As Azure Pipelines can use YAML to define the build pipelines, I’ve got an azure-pipelines.yml file in the root of each repository. Within that YAML file, I’ve got the following snippet:

variables:
  AZURE_SUBSCRIPTION: 'xxx'
  APPLICATION: 'xxx'
  CONTAINER_NAME: $(ENVIRONMENT_PREFIX)terraform
  KEYVAULT_NAME: $(APPLICATION)-terraform-kv
  KEYVAULT_SECRET_NAME: $(ENVIRONMENT_PREFIX)-storage-account-key
  LOCATION: 'eastus'
  RESOURCE_GROUP_NAME: $(APPLICATION)-terraform-rg
  STORAGE_ACCOUNT_NAME: $(APPLICATION)terraform
  TF_IN_AUTOMATION: 'true'

stages:
- stage: Setup
  jobs:
  - job: SetupDevelopmentStorage
    variables:
      ENVIRONMENT_PREFIX: 'd'
      ENVIRONMENT_NAME: 'development'
    displayName: 'Setup Development Storage'
    steps:
    - task: [email protected]1
      displayName: 'Run Setup Script'
      inputs:
        azureSubscription: $(AZURE_SUBSCRIPTION)
        scriptPath: './create-storage.sh'
  - job: SetupStagingStorage
    variables:
      ENVIRONMENT_PREFIX: 's'
      ENVIRONMENT_NAME: 'staging'
    displayName: 'Setup Staging Storage'
    steps:
    - task: [email protected]1
      displayName: 'Run Setup Script'
      inputs:
        azureSubscription: $(AZURE_SUBSCRIPTION)
        scriptPath: './create-storage.sh'

  - job: SetupProductionStorage
    variables:
      ENVIRONMENT_PREFIX: 'p'
      ENVIRONMENT_NAME: 'production'
    displayName: 'Setup Production Storage'
    steps:
    - task: [email protected]1
      displayName: 'Run Setup Script'
      inputs:
        azureSubscription: $(AZURE_SUBSCRIPTION)
        scriptPath: './create-storage.sh'

Nothing too special in this build pipeline, to be clear. It is just executing the create-storage.sh script with different environment-specific parameters being passed in. You can see that I use the environment-specific parameters in the definition of the other environment variables (e.g., CONTAINER_NAME has $(ENVIRONMENT_PREFIX) at the start of its definition). This lets me have separate containers in the same Azure Storage Account that house environment-specific Terraform state files. Alternatively, I could just use differently-named Terraform state files, but I like consistency for the file names themselves.

Deploy Pipeline

This is where the magic happens. As of the time of this writing, I don’t currently use multi-stage pipelines, so this is all done within the Classic Release Pipelines web UI.
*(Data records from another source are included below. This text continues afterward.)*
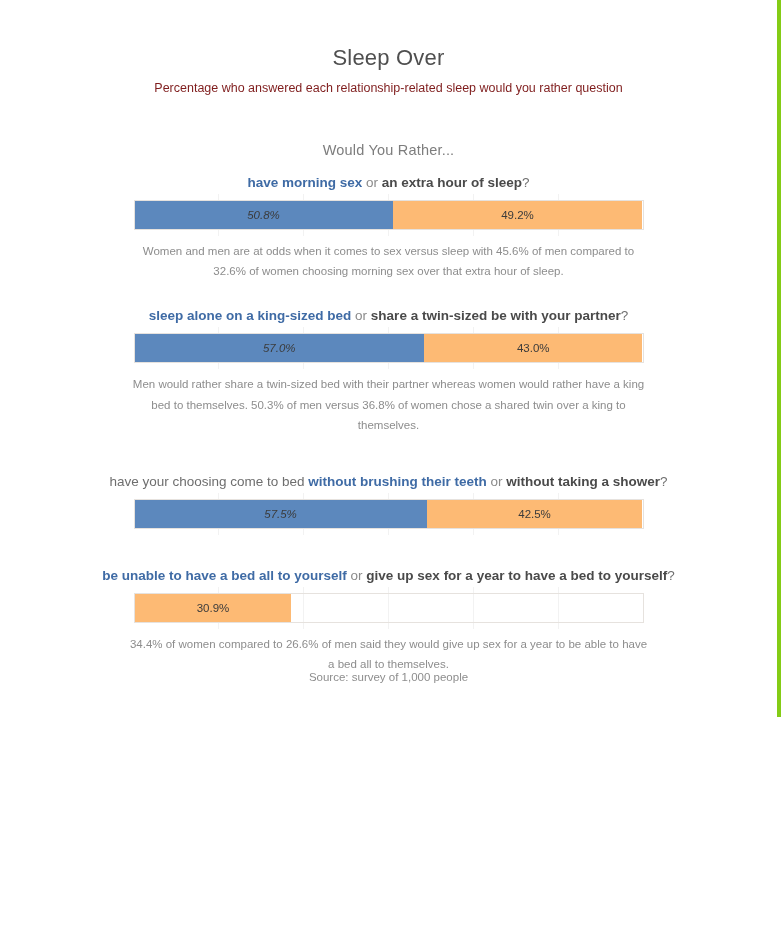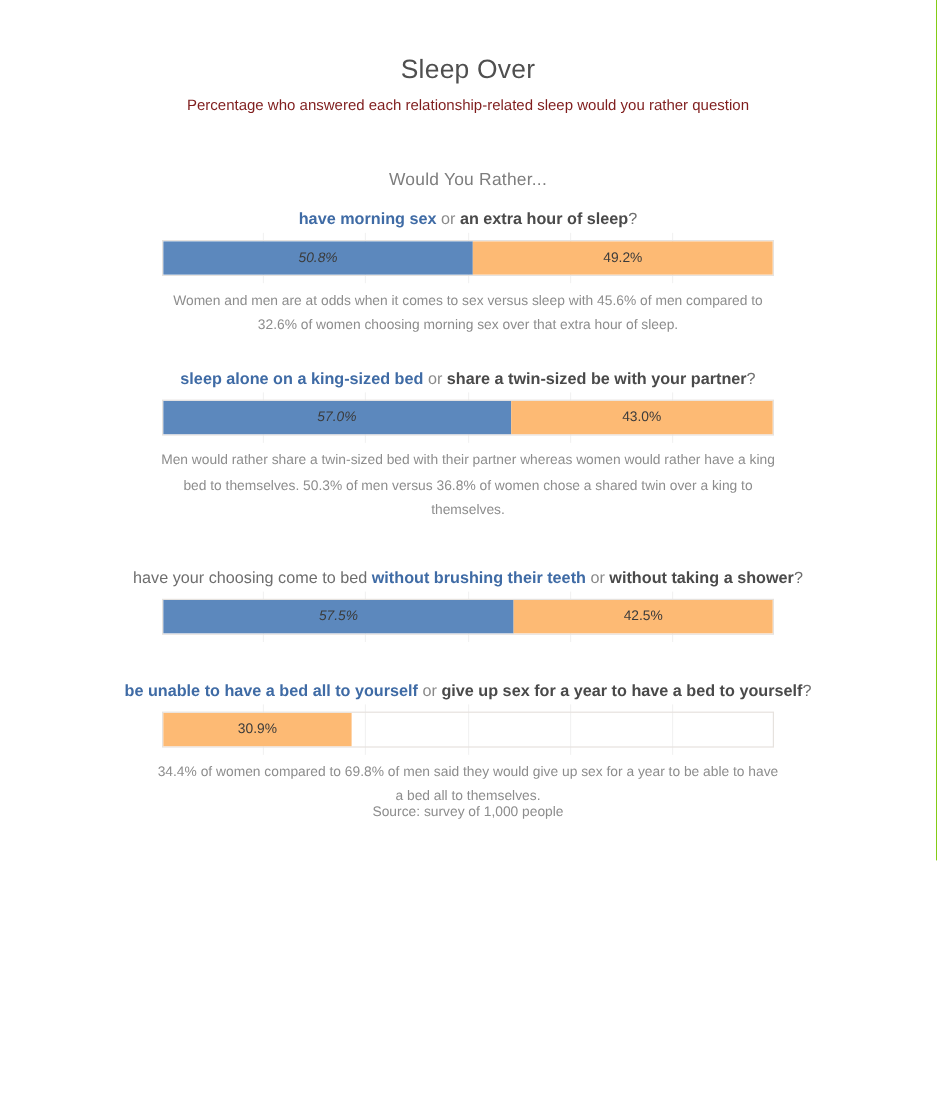--- a/index.html
+++ b/index.html
@@ -20,7 +20,7 @@
     height: 717px;
     position: relative;
     box-sizing: border-box;
-    border-right: 1px solid #84cc16;
+    border-right: 4px solid #84cc16;
     background: #ffffff;
   }
 

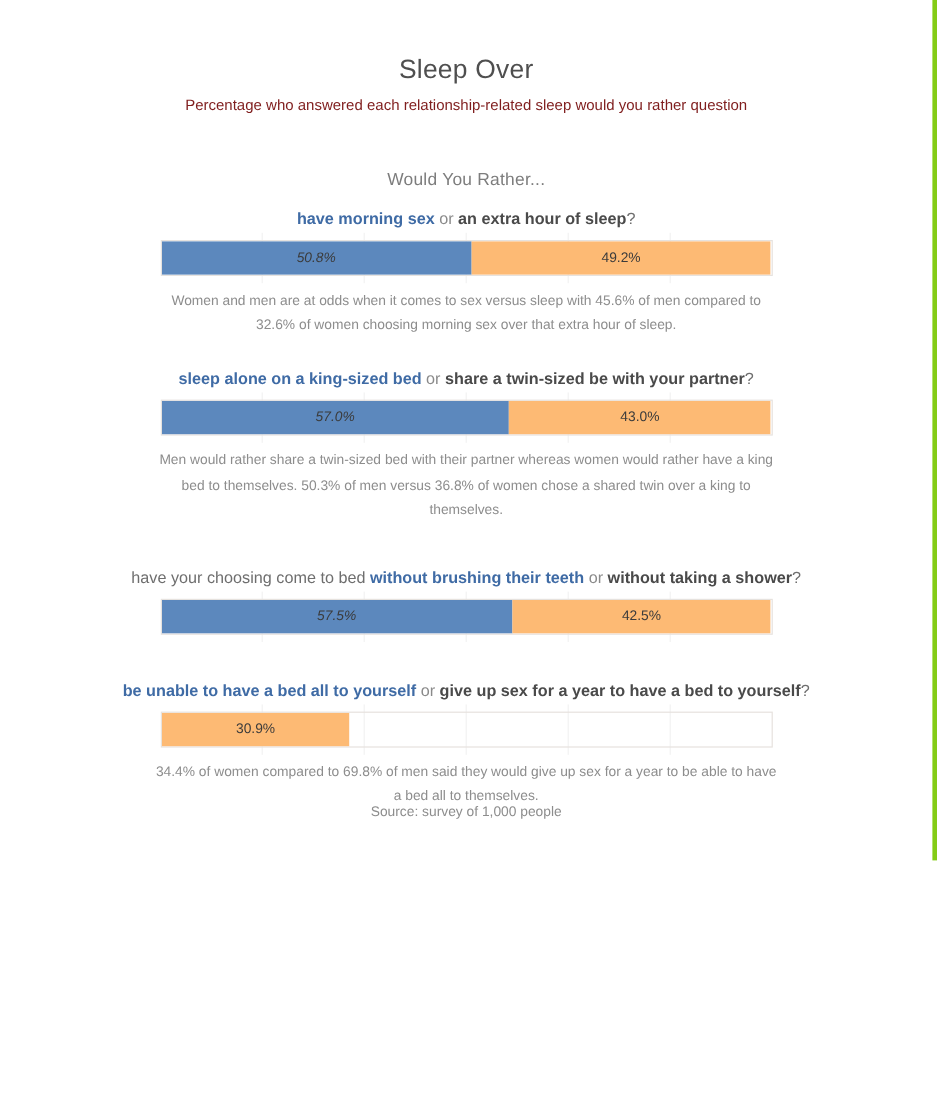--- a/index.html
+++ b/index.html
@@ -247,7 +247,7 @@
           <div class="seg seg-b" style="width:30.9%">30.9%</div>
         </div>
       </div>
-      <div class="desc">34.4% of women compared to 69.8% of men said they would give up sex for a year to be able to have a bed all to themselves.</div>
+      <div class="desc">34.4% of women compared to 26.6% of men said they would give up sex for a year to be able to have a bed all to themselves.</div>
     </div>
 
   </div>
The first step in the Release Pipeline is to retrieve the Key Vault secret that was stored from the create-storage.sh script via the AzureKeyVault step. This is then stored within an Azure Pipelines variable named after the secret name itself. For example, if the secret name is d-storage-account-key, the Azure Pipeline’s variable will also be d-storage-account-key. We will see this in use in a future step.

For the Terraform-specific steps, I use the very wonderful Terraform Build and Release Tasks by Charles Zipp found on Azure Marketplace.

The first Terraform step I use is merely to install Terraform to the agent, using the TerraformInstaller step. As of this writing, I am using Terraform v0.12.3, but I’m sure that’ll change soon.

The second Terraform step is to run terraform init by using the TerraformCLI step. I pass in the following Command Options: -backend-config="access_key=$(d-storage-account-key)" -backend-config="storage_account_name=$(APPLICATION)terraform" -backend-config="container_name=$(ENVIRONMENT_PREFIX)terraform" -backend-config="key=$(APPLICATION).tfstate".

As I mentioned previously, you’ll see that I’m using the $(d-storage-account-key) Azure Pipeline variable to retrieve the access key. Straightforward, but something to keep in mind if you’re building it out.

The final Terraform step is to run terraform apply by using the TerraformCLI step again. The only Command Options I pass in are the environment-specific Terraform variables: -var-file="./environments/$(ENVIRONMENT_NAME)/terraform.tfvars". The usage of these variables can be seen in the previous Azure/Terraform post.

tl;dr

Use native cloud provider CLI tools to generate and store access keys for use later in build and deploy pipelines. Pretty straightforward, yeah?